Wherever a line in the data below holds "total", copy that line.

___ Dataset entries

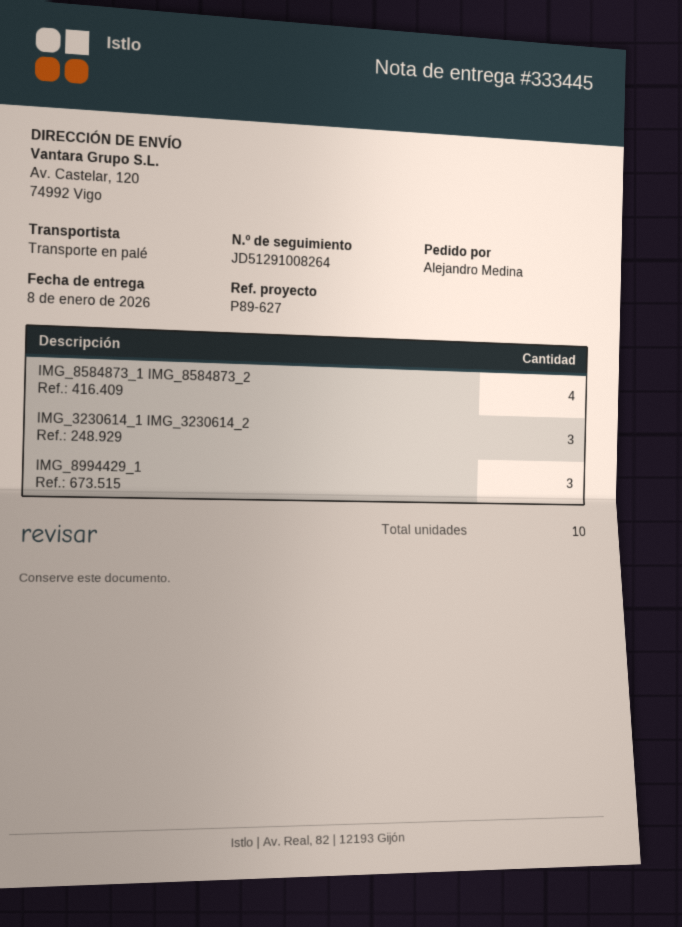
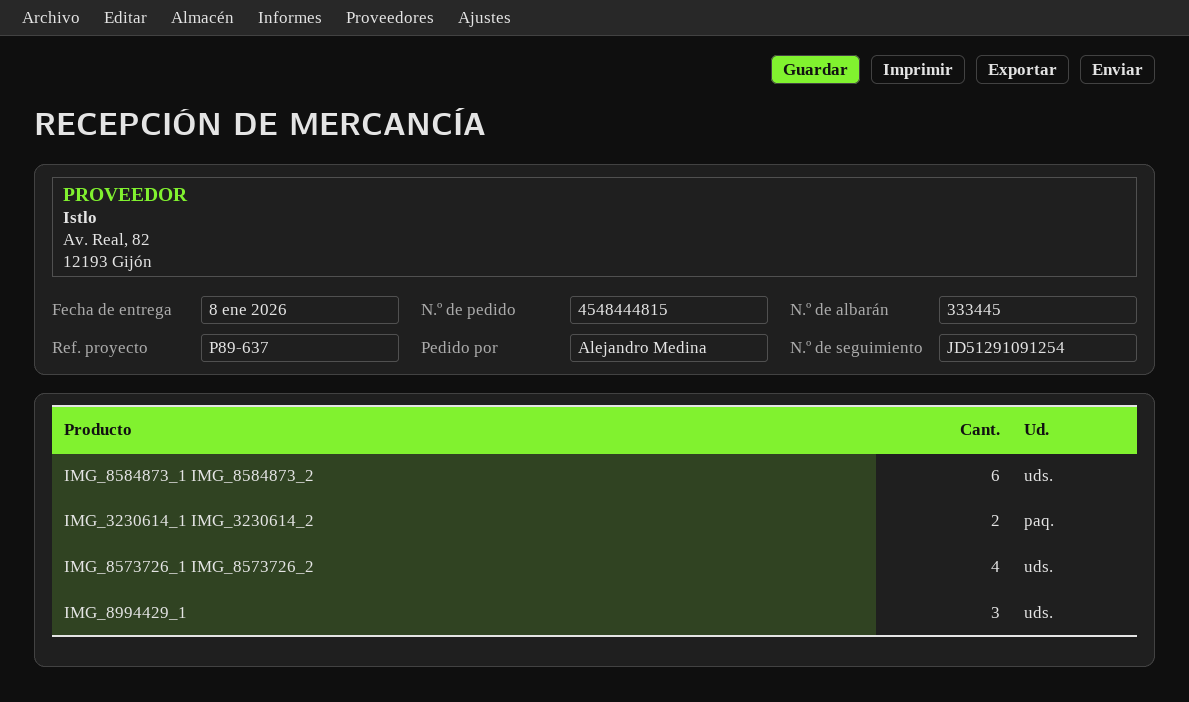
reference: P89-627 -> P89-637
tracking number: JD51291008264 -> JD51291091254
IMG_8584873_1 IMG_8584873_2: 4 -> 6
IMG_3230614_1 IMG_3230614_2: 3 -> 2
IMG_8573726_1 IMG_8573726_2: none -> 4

______
___ Dataset entries

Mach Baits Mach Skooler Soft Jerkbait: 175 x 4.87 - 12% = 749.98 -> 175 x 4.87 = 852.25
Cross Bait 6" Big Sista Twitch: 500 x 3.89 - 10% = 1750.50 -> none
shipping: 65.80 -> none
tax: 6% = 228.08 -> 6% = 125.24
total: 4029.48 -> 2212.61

______
___ Dataset entries

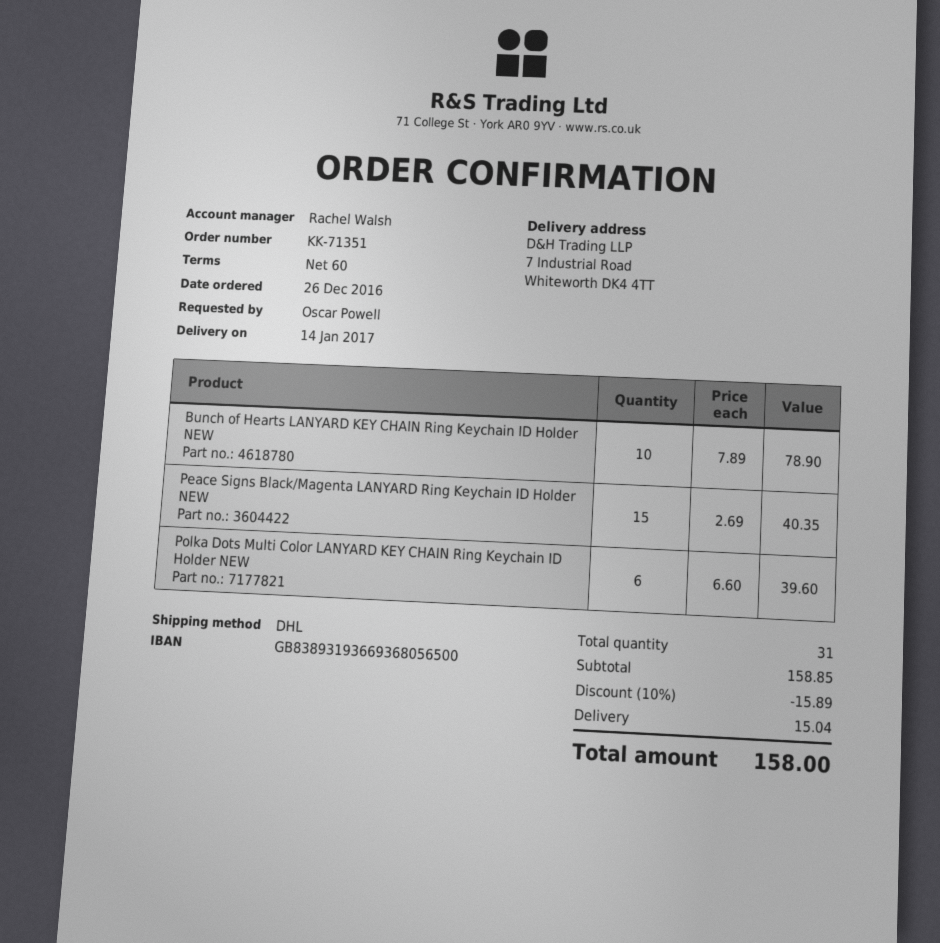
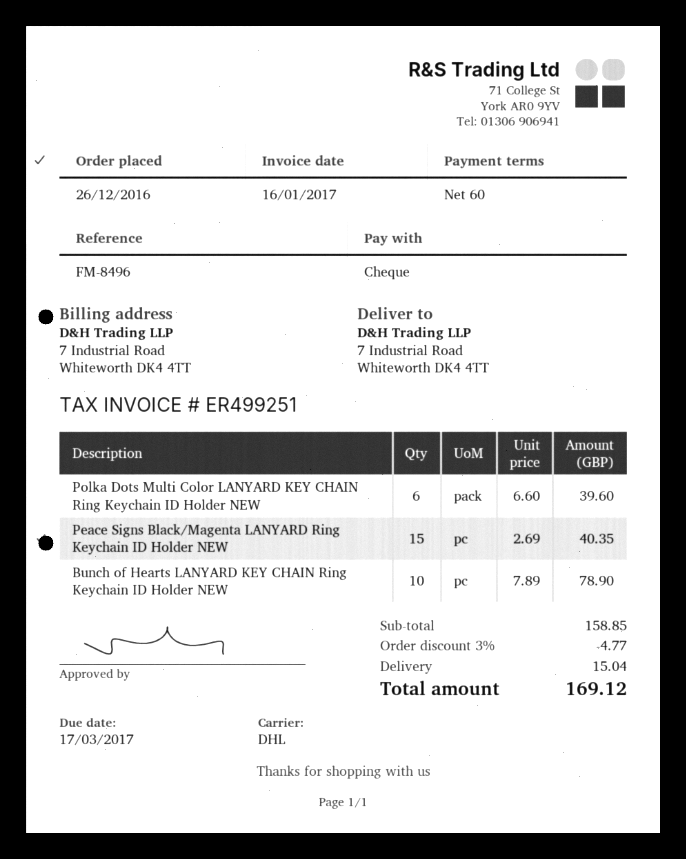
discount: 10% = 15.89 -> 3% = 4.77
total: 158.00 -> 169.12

______

> [Solution to the exercise]
total: 4029.48 -> 2212.61
total: 158.00 -> 169.12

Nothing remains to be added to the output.